Corpus sizes for the various conditions are shown in Table 4. For each corpus division we list the number of written-spoken tokens, and the number of written-spoken (unique) types.

The use of automatic tools to create pronunciations and (for some languages) tokenization for the corpora obviously has drawbacks; we discuss this issue further below, especially in Section 6.5.1, where we compare the results for Japanese with those from a higher quality Japanese tokenization and pronunciation system, and in Section 6.5.2 where we report a similar experiment for English.

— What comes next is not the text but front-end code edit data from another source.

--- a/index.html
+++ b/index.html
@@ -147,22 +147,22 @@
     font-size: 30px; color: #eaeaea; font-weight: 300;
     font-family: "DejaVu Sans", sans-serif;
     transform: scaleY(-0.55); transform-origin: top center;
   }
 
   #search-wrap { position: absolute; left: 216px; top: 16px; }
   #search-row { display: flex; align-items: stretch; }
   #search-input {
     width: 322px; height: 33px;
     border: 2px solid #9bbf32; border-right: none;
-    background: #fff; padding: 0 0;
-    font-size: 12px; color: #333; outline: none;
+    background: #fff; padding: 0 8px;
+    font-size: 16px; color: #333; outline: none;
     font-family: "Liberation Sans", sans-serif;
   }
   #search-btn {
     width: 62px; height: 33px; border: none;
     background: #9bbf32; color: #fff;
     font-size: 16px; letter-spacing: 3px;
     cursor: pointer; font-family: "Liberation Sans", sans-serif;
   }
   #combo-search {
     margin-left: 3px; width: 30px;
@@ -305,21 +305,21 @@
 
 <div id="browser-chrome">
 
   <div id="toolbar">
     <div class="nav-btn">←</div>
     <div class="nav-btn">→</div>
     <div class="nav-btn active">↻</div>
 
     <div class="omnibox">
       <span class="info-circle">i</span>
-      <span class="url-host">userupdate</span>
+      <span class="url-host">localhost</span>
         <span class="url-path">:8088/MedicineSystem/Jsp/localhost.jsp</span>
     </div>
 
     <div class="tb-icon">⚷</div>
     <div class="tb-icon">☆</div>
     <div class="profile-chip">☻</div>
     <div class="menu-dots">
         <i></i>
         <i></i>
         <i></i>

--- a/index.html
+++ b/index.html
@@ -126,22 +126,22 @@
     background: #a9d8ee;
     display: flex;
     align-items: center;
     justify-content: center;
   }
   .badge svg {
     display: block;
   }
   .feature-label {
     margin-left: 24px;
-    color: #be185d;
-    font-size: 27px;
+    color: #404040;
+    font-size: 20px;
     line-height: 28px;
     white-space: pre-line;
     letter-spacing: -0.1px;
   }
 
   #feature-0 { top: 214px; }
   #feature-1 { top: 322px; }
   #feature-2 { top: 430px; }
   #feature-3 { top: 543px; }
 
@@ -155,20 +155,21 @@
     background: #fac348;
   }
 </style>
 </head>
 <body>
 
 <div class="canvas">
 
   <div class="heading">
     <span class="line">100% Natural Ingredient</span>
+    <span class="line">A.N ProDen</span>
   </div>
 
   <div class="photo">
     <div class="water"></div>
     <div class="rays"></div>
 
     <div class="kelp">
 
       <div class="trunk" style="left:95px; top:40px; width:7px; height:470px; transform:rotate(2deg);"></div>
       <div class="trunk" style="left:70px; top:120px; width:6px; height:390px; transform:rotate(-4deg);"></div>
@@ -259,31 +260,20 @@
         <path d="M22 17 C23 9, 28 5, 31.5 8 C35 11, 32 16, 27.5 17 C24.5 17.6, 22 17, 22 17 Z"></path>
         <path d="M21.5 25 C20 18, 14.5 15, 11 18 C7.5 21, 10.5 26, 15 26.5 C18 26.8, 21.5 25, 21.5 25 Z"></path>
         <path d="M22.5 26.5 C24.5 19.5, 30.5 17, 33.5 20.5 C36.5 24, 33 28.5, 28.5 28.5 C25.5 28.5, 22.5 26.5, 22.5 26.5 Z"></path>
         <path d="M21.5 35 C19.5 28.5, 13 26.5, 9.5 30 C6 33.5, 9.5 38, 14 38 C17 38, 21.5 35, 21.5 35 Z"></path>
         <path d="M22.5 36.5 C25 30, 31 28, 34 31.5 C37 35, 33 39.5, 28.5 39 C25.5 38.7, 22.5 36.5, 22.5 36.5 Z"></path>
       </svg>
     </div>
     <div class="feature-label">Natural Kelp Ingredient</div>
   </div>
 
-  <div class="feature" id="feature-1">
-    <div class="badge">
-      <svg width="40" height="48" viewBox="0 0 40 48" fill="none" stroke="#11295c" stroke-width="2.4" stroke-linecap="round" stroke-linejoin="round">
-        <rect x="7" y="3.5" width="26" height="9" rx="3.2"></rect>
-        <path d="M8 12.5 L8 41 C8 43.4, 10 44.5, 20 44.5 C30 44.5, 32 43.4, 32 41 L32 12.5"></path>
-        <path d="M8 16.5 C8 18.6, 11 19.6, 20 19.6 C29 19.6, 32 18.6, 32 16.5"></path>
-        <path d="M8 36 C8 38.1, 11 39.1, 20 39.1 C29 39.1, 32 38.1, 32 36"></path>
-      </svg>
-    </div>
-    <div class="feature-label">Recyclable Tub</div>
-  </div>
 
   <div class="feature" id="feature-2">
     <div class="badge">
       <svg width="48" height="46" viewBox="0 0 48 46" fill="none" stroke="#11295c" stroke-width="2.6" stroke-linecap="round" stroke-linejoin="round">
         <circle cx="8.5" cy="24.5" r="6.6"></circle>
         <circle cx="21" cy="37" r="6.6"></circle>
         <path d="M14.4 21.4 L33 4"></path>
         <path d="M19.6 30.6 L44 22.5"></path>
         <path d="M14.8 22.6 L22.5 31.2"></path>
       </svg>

However we would like to clear up one possible misconception up front. One of the reviewers expressed concern about the methodology, asking how it would be possible to transcribe a text phonetically without already knowing how logographic a system is. But bear in mind that the measure of logography that we are investigating here is the phoneme-to-grapheme direction, whereas an automatic pronunciation system converts in the other direction, from graphemes to phonemes. It would at least be theoretically possible to have a system where it is almost always straightforward to phonetically transcribe a text automatically, because each written symbol has only one pronunciation; but where determining how to spell a given phoneme sequence requires one to consider the context. Chinese is, in fact, almost such a system, since most characters have only one pronunciation, or at least only one that is at all common; whereas determining the written form of a spoken word often requires broader context.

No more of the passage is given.